Founder Sebumi, Iben Yuzenho mengatakan konservasi tidak harus dilakukan di tempat yang jauh dan pesan tersebut bisa disampaikan dengan mendorong perubahan gaya hidup. Ekowisata sebagai bagian layanan ekosistem di kawasan konservasi bertumpu pada keseimbangan pengelolaan ekologis dan sosiologis. Aktivitas ekowisata di kawasan konservasi harus memperkuat fungsi dasar perlindungan dan pengawetan yang dimanifestasikan dalam pesan konservasi.

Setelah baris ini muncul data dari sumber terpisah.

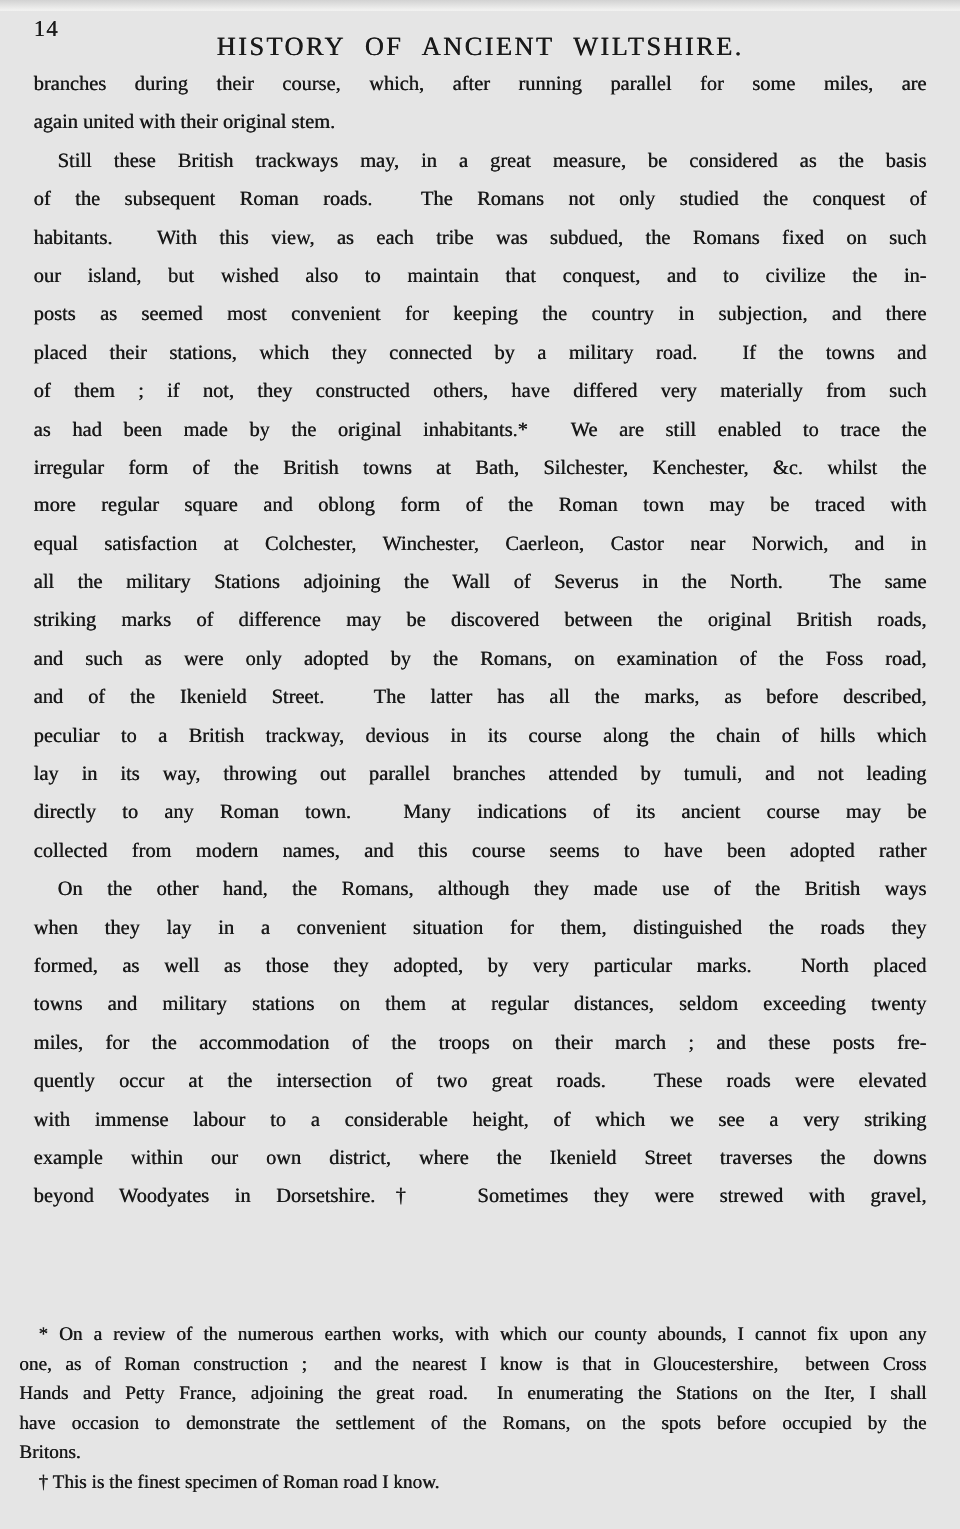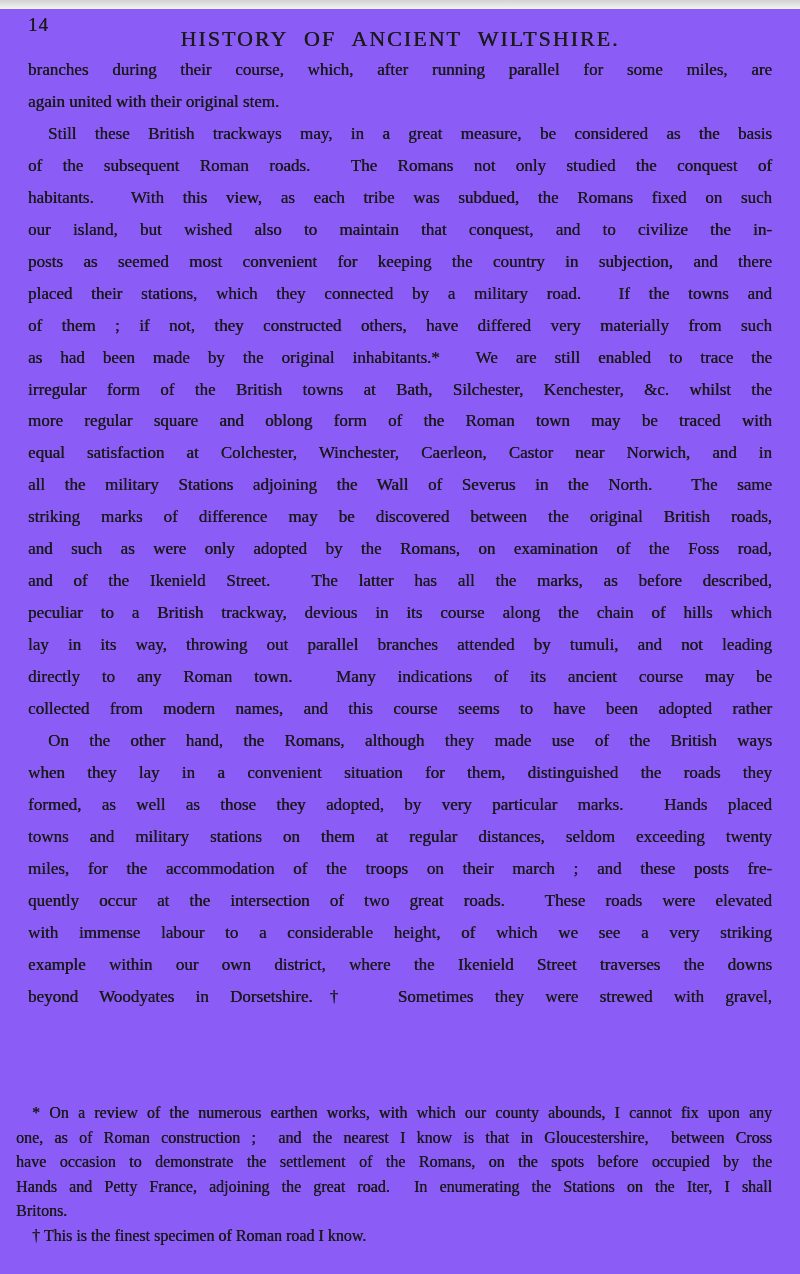"14" .page { background: #8b5cf6 -> #e5e5e5 }
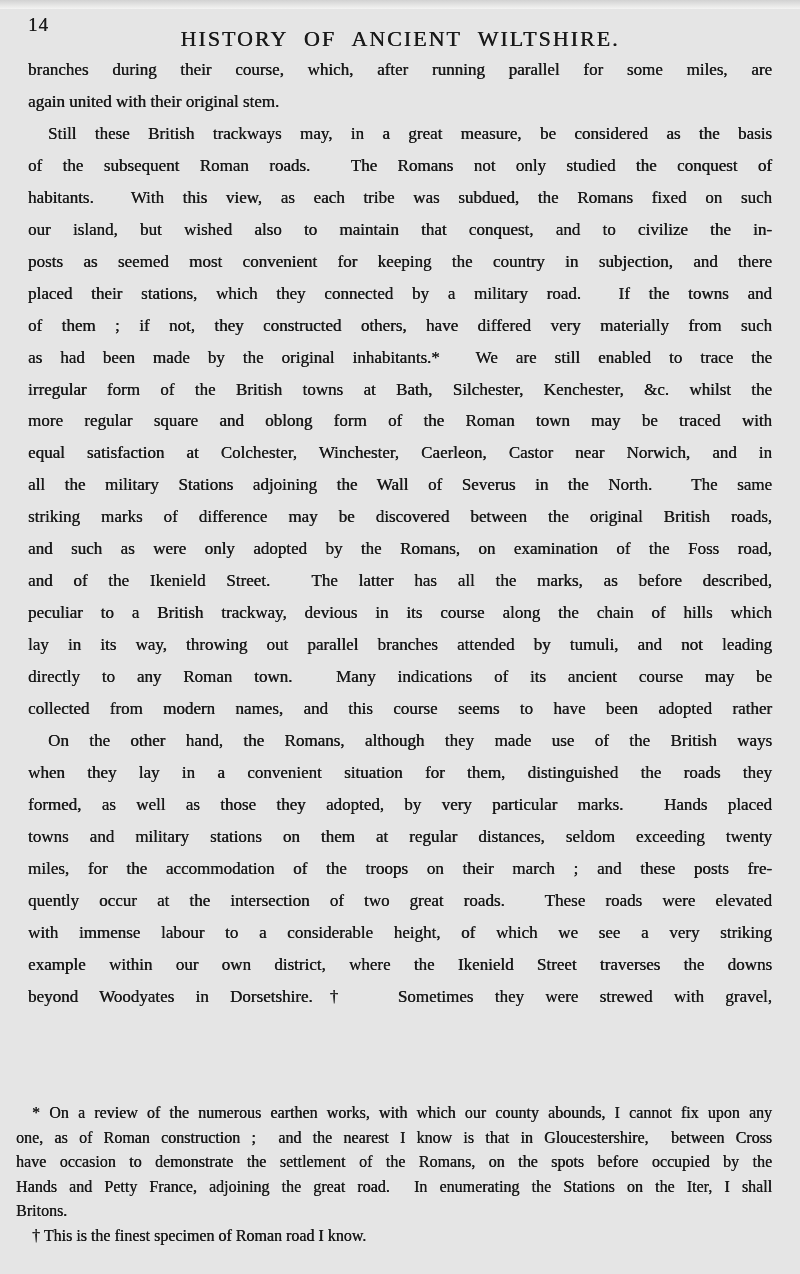"formed, as well as those" div.line { text: Hands -> North }
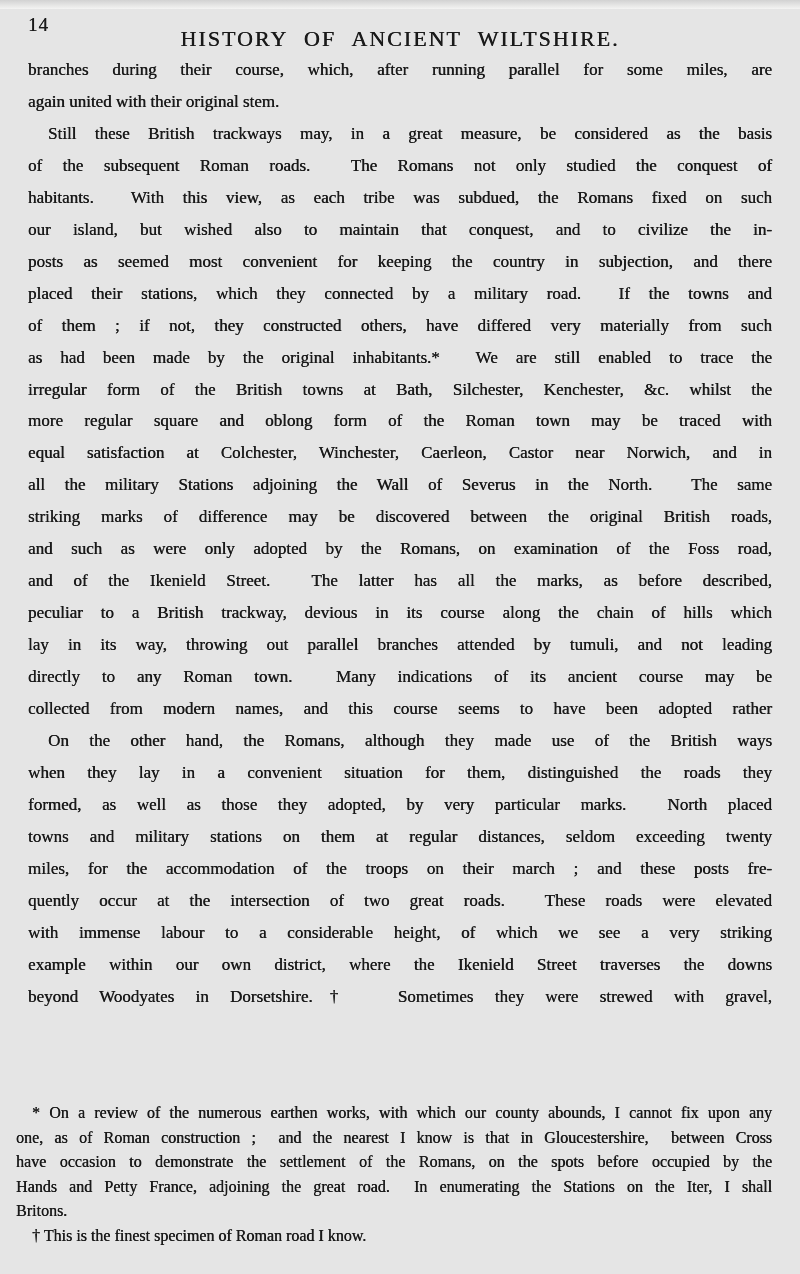"have occasion to demonstrate the" div.fn-line { order: before "Hands and Petty France, adjoining" -> after "Hands and Petty France, adjoining" }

“Virtual Tour merupakan media alternatif penyampaian pesan konservasi yang efektif dan efisien dalam bentuk promosi dan edukasi interpretasi alam, budaya dan inisiatif keberlanjutan di destinasi ekowisata,” terangnya.
Perubahan Iklim
Founder Indonesia Ecotourism Network, Ary S. Suhandi menyatakan perubahan iklim itu nyata dan sesuatu yang sangat penting untuk disikapi. Pariwisata memiliki faktor eksternal yang sangat mempengaruhi, dimana perubahan iklim menjadi faktor utama disamping faktor lain seperti bencana alam, penyakit menular, konflik sosial/politik dan terorisme.
“Pariwisata bukan hanya sebagai ‘korban’ pemanasan global, namun pariwisata juga ikut berkontribusi pada masalah ini. Berdasarkan data Nature Climate Change (2018) yang disadur dari Sustainable Tourism International, pariwisata bertanggung jawab atas 8% emisi karbon dunia,” jelasnya.
Ary menambahkan, Virtual Tour tidak hanya menyajikan sebuah perjalanan wisata ke destinasi yang ditawarkan, akan tetapi juga dapat menjadi sarana untuk mengedukasi peserta tentang masalah lingkungan, konservasi dan sosial, juga penggalangan dana perbaikan lingkungan. Isu-isu perubahan iklim dan pengelolaan kawasan konservasi merupakan konten yang menarik untuk dikemas dan disampaikan ke pemirsanya.